Horikita — Parce que j’étais trop anxieuse, j’ai oublié mon téléphone dans le dortoir avant de partir me couper les cheveux. Mais quand j’ai finalement réalisé que je ne l’avais pas sur moi, j’étais au salon de coiffure… Vraiment ! Je suis beaucoup trop lente !

En d’autres termes, elle se sentait impuissante à ce moment-là. Plutôt que de retourner au dortoir pour récupérer son téléphone, elle décida de courir directement à l’entrée principale.

Horikita — Beaucoup trop stupide.

dit Horikita en riant d’elle-même.

Moi — Ça me dit aussi que la ferme résolution que tu as prise ce matin était extrêmement importante pour toi, Horikita.

C’était un peu drôle d’imaginer à quoi ressemblait Horikita en se précipitant dans le magasin juste après l’ouverture. Mais parce qu’elle agissait habituellement de façon si calculée, selon des plans bien ordonnés, il était compréhensible que de simples erreurs de ce genre la secouent.

Horikita — Me Couper les cheveux était une façon de me différencier.

Moi — Ce qui plaisait à ton frère… C’était à ça que tu avais pensé ?

Horikita — Bien sûr je voulais renouer avec l’ancienne moi. Et cela coïncidait avec le fait de vouloir me réconcilier avec lui… C’était la meilleure façon de transmettre mes sentiments. 

Cette stratégie n’était donc qu’une coïncidence. Parce que j’étais habitué à regarder ses longs cheveux depuis un an maintenant, ça me faisait très bizarre.

Moi — Qu’est-ce que ça fait de revenir à soi après toutes ces années ?
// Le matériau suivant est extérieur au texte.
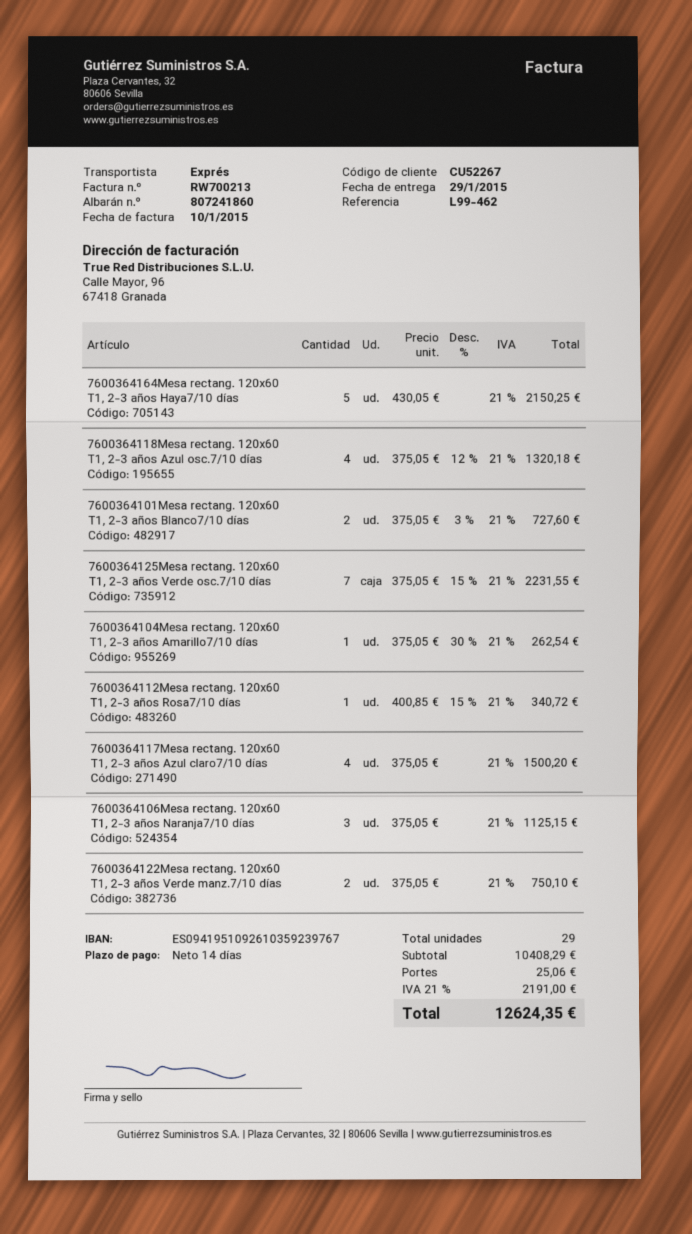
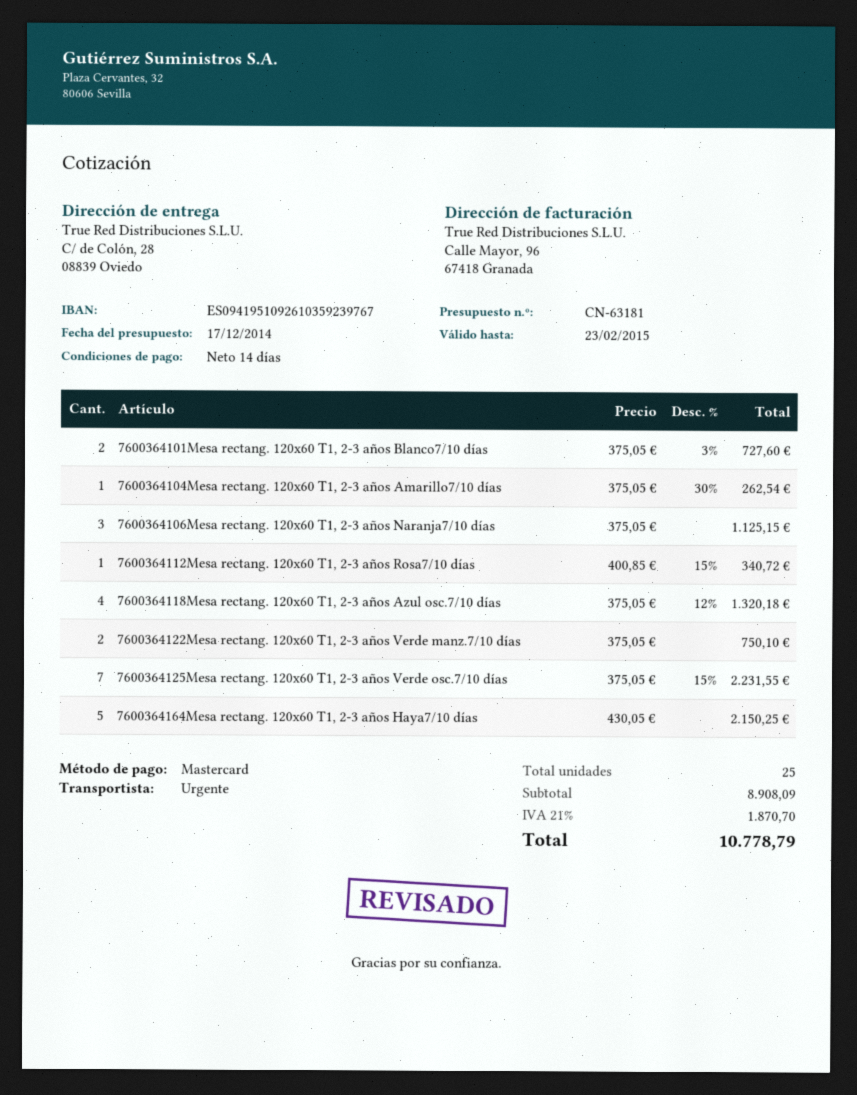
7600364117Mesa rectang. 120x60 T1, 2-3 años Azul claro7/10 días: 4 x 375.05 = 1500.20 -> none
total quantity: 29 -> 25
subtotal: 10408.29 -> 8908.09
shipping: 25.06 -> none
tax: 21% = 2191.00 -> 21% = 1870.70
total: 12624.35 -> 10778.79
Horikita — Je ne sais pas comment l’exprimer. Bien sûr, j’aimais ces cheveux courts quand j’étais enfant, mais j’ai été habituée à avoir des cheveux longs pendant si longtemps. Je suis assez partagée à vrai dire.

Les cheveux courts qu’elle aimait, et les cheveux longs qu’elle en était venue à accepter. Celle du passé ou celle du présent. Les deux étaient Horikita Suzune.

Horikita — Maintenant je sens que, quelle que soit la version de moi-même, je peux l’accepter.

En disant cela, Horikita toucha du bout des doigts ses cheveux courts.

Horikita — Je veux donc y réfléchir dès maintenant… Est-ce que je les laisse pousser à nouveau ou pas ?  Si je le fais, alors il faudra environ deux ans pour qu’ils atteignent la longueur que j’avais avant… Juste à temps pour notre remise de diplôme tu me diras !

Son passé et son présent s’étaient réconciliés.

Horikita — Ce que je peux comprendre maintenant, c’est que cela n’a rien à voir avec la longueur de mes cheveux, car je suis déjà désormais apte à faire mes propres choix et à faire face à mon frère sans détour.

Je me réjouissais de voir comment cette Horikita aux cheveux courts allait se développer à l’avenir. Horikita Manabu, avant son départ, avait laissé de bonnes énergies à sa sœur.

Je pensais avoir été le seul à être derrière Horikita pour l’aider à grandir, mais il semblait que je l’avais vraiment mal jugée sur la fin.

Horikita — Et toi, ça va ?

Pour être honnête, une heure – non, même un jour – n’auraient pas suffi pour dire tout ce que j’avais en tête. Il y avait tellement de choses que je voulais dire ces dernières années, que je voulais dire, mais que je ne pouvais pas… Cela pouvait s’empiler jusqu’à la hauteur d’une grande montagne.

Moi — Il n’y a rien à faire.

Horikita fit un signe de tête, acceptant cela.

Horikita — Enfin, le mur qui nous séparait, mon frère et moi, n’est plus. Je dois juste terminer ces deux prochaines années et ensuite je pourrai lui parler autant que je veux, n’est-ce pas ?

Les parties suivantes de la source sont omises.